◆ What needs to be done ◆
An exact restatement of the data is required, with the images omitted.

◆ Data records ◆
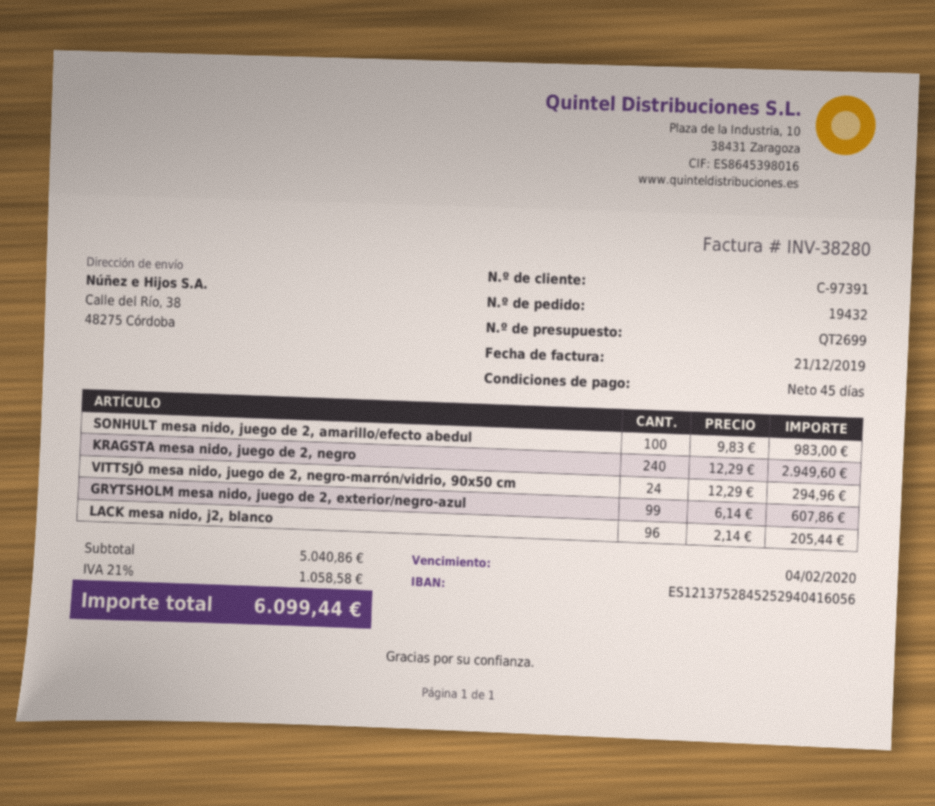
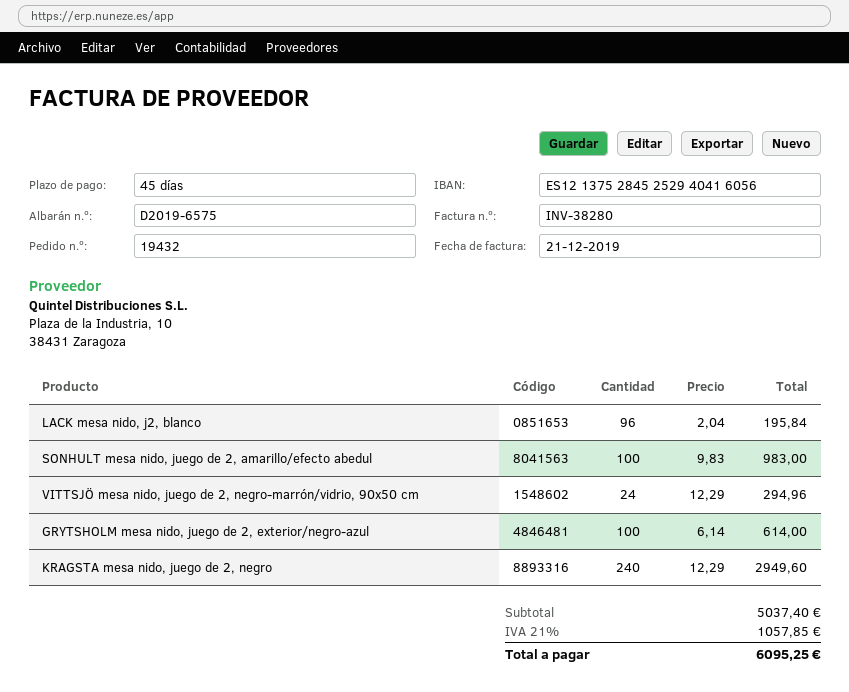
GRYTSHOLM mesa nido, juego de 2, exterior/negro-azul: 99 x 6.14 = 607.86 -> 100 x 6.14 = 614.00
LACK mesa nido, j2, blanco: 96 x 2.14 = 205.44 -> 96 x 2.04 = 195.84
subtotal: 5040.86 -> 5037.40
tax: 21% = 1058.58 -> 21% = 1057.85
total: 6099.44 -> 6095.25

◆ Reply to the exercise ◆
GRYTSHOLM mesa nido, juego de 2, exterior/negro-azul: 99 x 6.14 = 607.86 -> 100 x 6.14 = 614.00
LACK mesa nido, j2, blanco: 96 x 2.14 = 205.44 -> 96 x 2.04 = 195.84
subtotal: 5040.86 -> 5037.40
tax: 21% = 1058.58 -> 21% = 1057.85
total: 6099.44 -> 6095.25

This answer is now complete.